Education

Football Collective Conference 2018 Opens

By Chris Macmillan

THE Football Collective 2018 conference is underway at Scotland’s national stadium and promises two days of academic insight into every form of football.

The theme for the conference at Hampden Park is that of ‘challenging the narrative’, and in line with such a theme, the conference was opened with an opening presentation from keynote speaker Solvejg Wolfers, a PhD candidate currently exploring the positioning of female researchers in the footballing world, followed by an all-female panel, consisting of Dr. Stacey Pope, Premier League Education Manager Lucy Ward and Slavia Praha player Kylla Sjoman, critically discussing the state of female football in England.

Leading the keynote panel was ex-professional footballer Alex Culvin, who represented Leeds United and Everton amongst others during her playing career. Culvin’s research focuses on football as work for women, with the context being the ‘employment concerns of elite women footballers in England.’

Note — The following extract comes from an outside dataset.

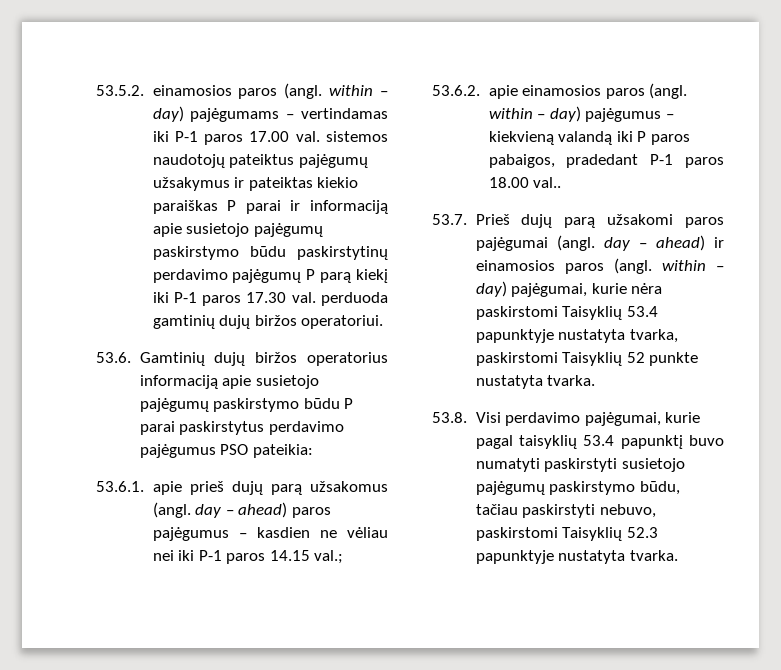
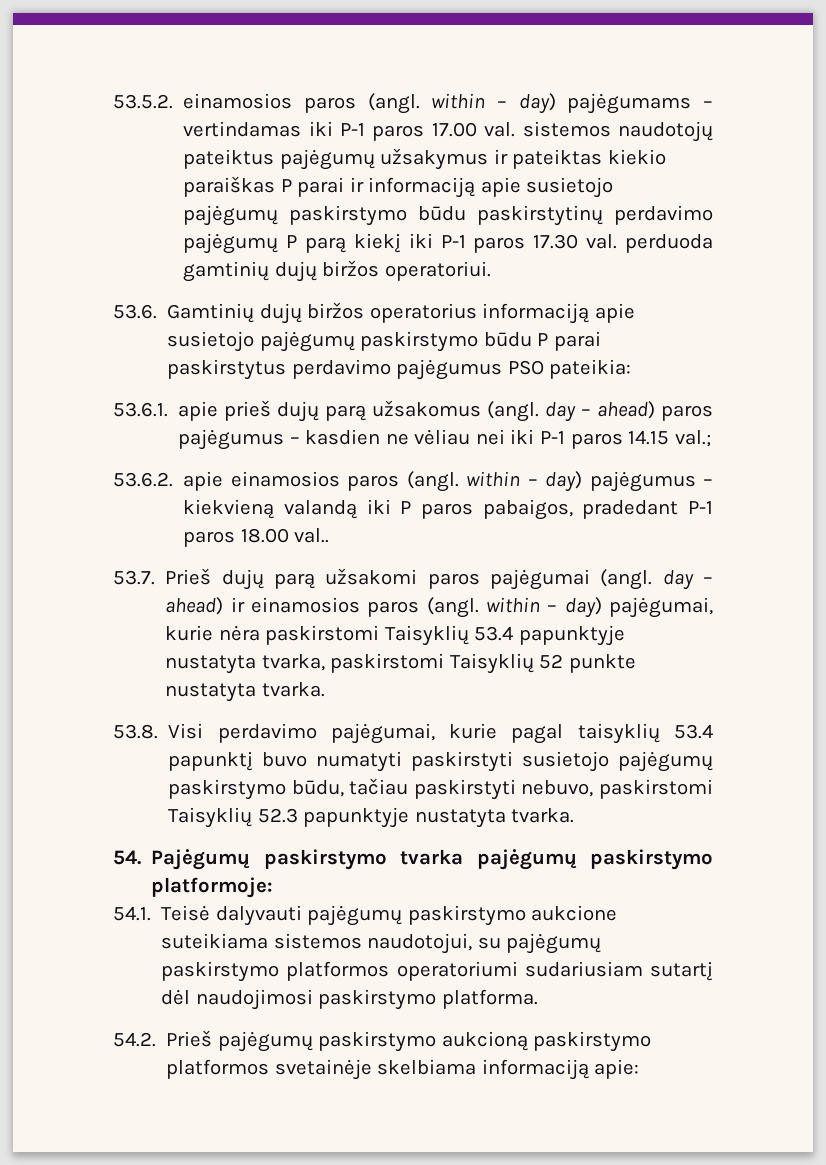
+ 54. Pajėgumų paskirstymo tvarka pajėgumų paskirstymo platformoje:
+ 54.1. Teisė dalyvauti pajėgumų paskirstymo aukcione suteikiama sistemos naudotojui, su pajėgumų paskirstymo platformos operatoriumi sudariusiam sutartį dėl naudojimosi paskirstymo platforma.
+ 54.2. Prieš pajėgumų paskirstymo aukcioną paskirstymo platformos svetainėje skelbiama informaciją apie:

She said: “Today we put a panel together, I was leading the panel, so we had a current professional footballer, somebody in the media, and an academic so we had a fairly well-balanced panel.

“We were looking at the current and being critical of the current state of women’s football in England and we talked a little bit about the media, it’s impact on players – both positive and negative, the challenges that professional women’s football face in the media.”

Culvin believes that the challenges faced by professional female footballers is something which should have more devoted research and that work still needs to be done for the women’s game to increase as a spectacle.

The former AZ Alkmaar defender continued: “There seems to be a growing crisis in mental health and a lot of research done on mental health and men’s football that attention doesn’t extend to professional women’s footballers.

“That sort of stems from my research, I asked the players, and today the panel, about what are the priorities of the clubs and the FA; and then finally we touched on the current state of the game, which means what can we do to improve the game as a commercial product, how can we get more investment, how to improve women’s football as an entertainment spectacle.”

The two-day conference will be showcasing papers and presentations that, as Culvin explains, will challenge myths and misconceptions, commonly held attitudes and positions.